Singles Vaccine Linked with Lower Inflammation and Slower Biological Aging in Older Adults

Among U.S. adults aged 70 and older, receipt of a shingles vaccine (e.g., the recombinant zoster vaccine) was reported to be associated with biomarker patterns described as lower chronic inflammation and slower biological aging compared with peers who were not vaccinated.
The report framed these findings as differences observed between vaccinated and unvaccinated participants, rather than as evidence of causation. The observations were presented as coming from a cohort-based analysis of older adults with biomarker measurement.
Analyses were conducted within the U.S. Health and Retirement Study, focusing on more than 3,800 participants who were age 70 or older in 2016. Investigators compared biomarker-based indicators between those who had received the shingles vaccine and those who had not, and they reported that analyses accounted for demographic characteristics and health status differences between groups. Measures were described broadly as including inflammatory biomarkers and biologic aging readouts derived from epigenetic and transcriptomic data, alongside an overall biological aging score. The comparison remained anchored to vaccinated versus unvaccinated older adults at the time of biomarker assessment.

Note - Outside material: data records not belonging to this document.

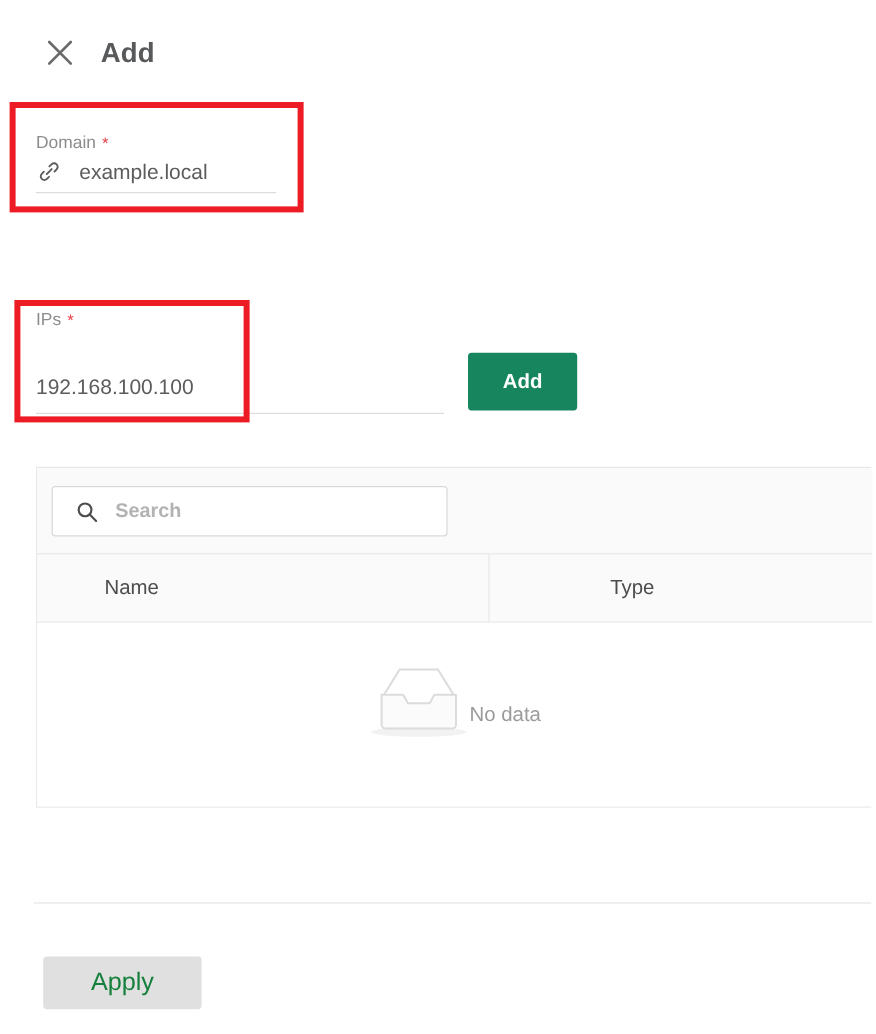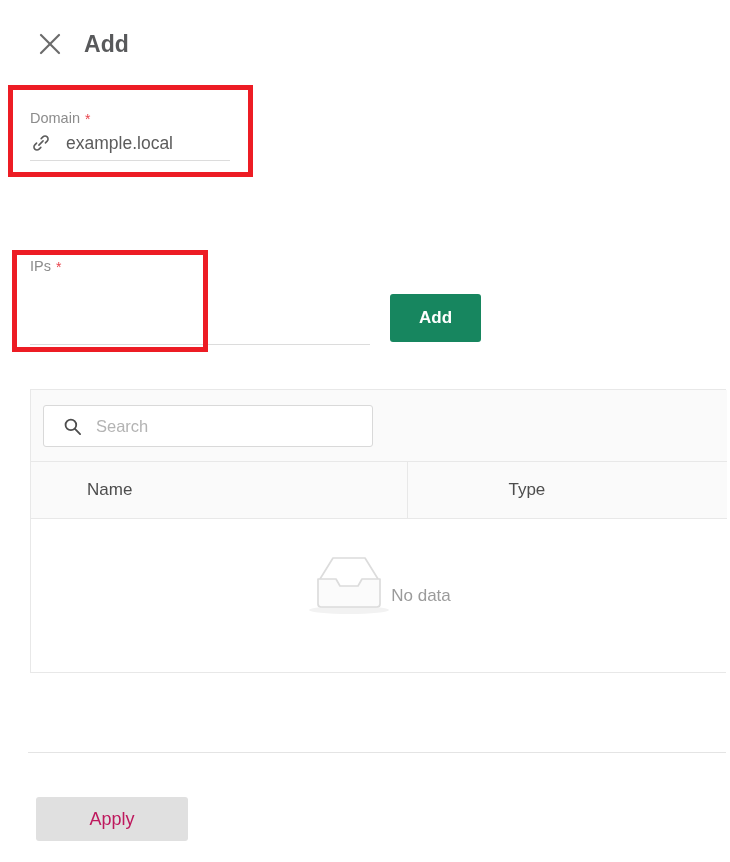--- a/index.html
+++ b/index.html
@@ -165,20 +165,21 @@
   .search-icon {
     width: 20px; height: 20px;
     flex: 0 0 20px;
     display: flex; align-items: center; justify-content: center;
     margin-right: 14px;
   }
   .search-placeholder {
     font-size: 16.5px;
     color: #b3b3b3;
     line-height: 20px;
+    font-weight: bold;
   }
 
   .table-head {
     position: absolute;
     left: 0; top: 71px;
     width: 696px; height: 58px;
     background: #fafafa;
     border-top: 1px solid #e8e8e8;
     border-bottom: 1px solid #e8e8e8;
     display: flex;
@@ -215,27 +216,27 @@
   
   .footer-divider {
     position: absolute;
     left: 28px; top: 752px;
     width: 698px; height: 1px;
     background: #e4e4e4;
   }
   .apply-btn {
     position: absolute;
     left: 36px; top: 797px;
-    width: 152px; height: 44px;
+    width: 132px; height: 44px;
     background: #e0e0e0;
     border: none;
     border-radius: 3px;
-    color: #be185d;
+    color: #15803d;
     font-family: "Liberation Sans", sans-serif;
-    font-size: 18px;
+    font-size: 21px;
     cursor: default;
     display: flex;
     align-items: center;
     justify-content: center;
   }
   .cancel-btn {
     position: absolute;
     left: 200px; top: 795px;
     width: 150px; height: 46px;
     background: #ffffff;
@@ -278,20 +279,21 @@
         </g>
       </svg>
     </span>
     <span class="domain-value">example.local</span>
   </div>
   <div class="domain-underline"></div>
 
   <div class="field-label ips-label">
     <span>IPs</span><span class="req-star">*</span>
   </div>
+  <div class="ips-value">192.168.100.100</div>
   <div class="ips-underline"></div>
 
   <button class="add-btn">Add</button>
 
   <div class="table-card">
 
     <div class="table-toolbar">
       <div class="search-box">
         <span class="search-icon">
           <svg width="19" height="19" viewBox="0 0 20 20" aria-hidden="true">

After accounting for reported between-group differences, vaccinated participants were described as having lower levels of inflammatory markers and slower epigenetic and transcriptomic aging than unvaccinated peers, alongside more favorable overall biological aging scores. These were characterized as convergent signals across biomarker and gene-based measures rather than as a single isolated result. No causal pathway was established in the report, and the findings were presented as associations observed in this older adult cohort.
The article also reported a time-since-vaccination analysis, noting that participants vaccinated four or more years before providing a blood sample were still described as showing slower epigenetic, transcriptomic, and overall biological aging compared with unvaccinated individuals. In that presentation, the persistence of differences was framed as an observed association over a multiyear interval rather than as a demonstrated durable effect. The authors were quoted as calling for replication and extension of these findings using longitudinal and experimental study designs, as reported in the news piece.
Overall, the report emphasized that additional study designs would be needed to evaluate these associations over time and under conditions better suited to testing causality.
Key Takeaways:
- In this cohort analysis of adults aged 70+, vaccinated participants were reported to have lower inflammation markers on average than unvaccinated participants.
- Vaccinated participants were described as having slower epigenetic and transcriptomic aging and more favorable composite biological aging scores than unvaccinated peers, after accounting for differences.
- Participants vaccinated ≥4 years before sampling were still reported to show slower biologic aging measures, and the authors called for longitudinal and experimental replication.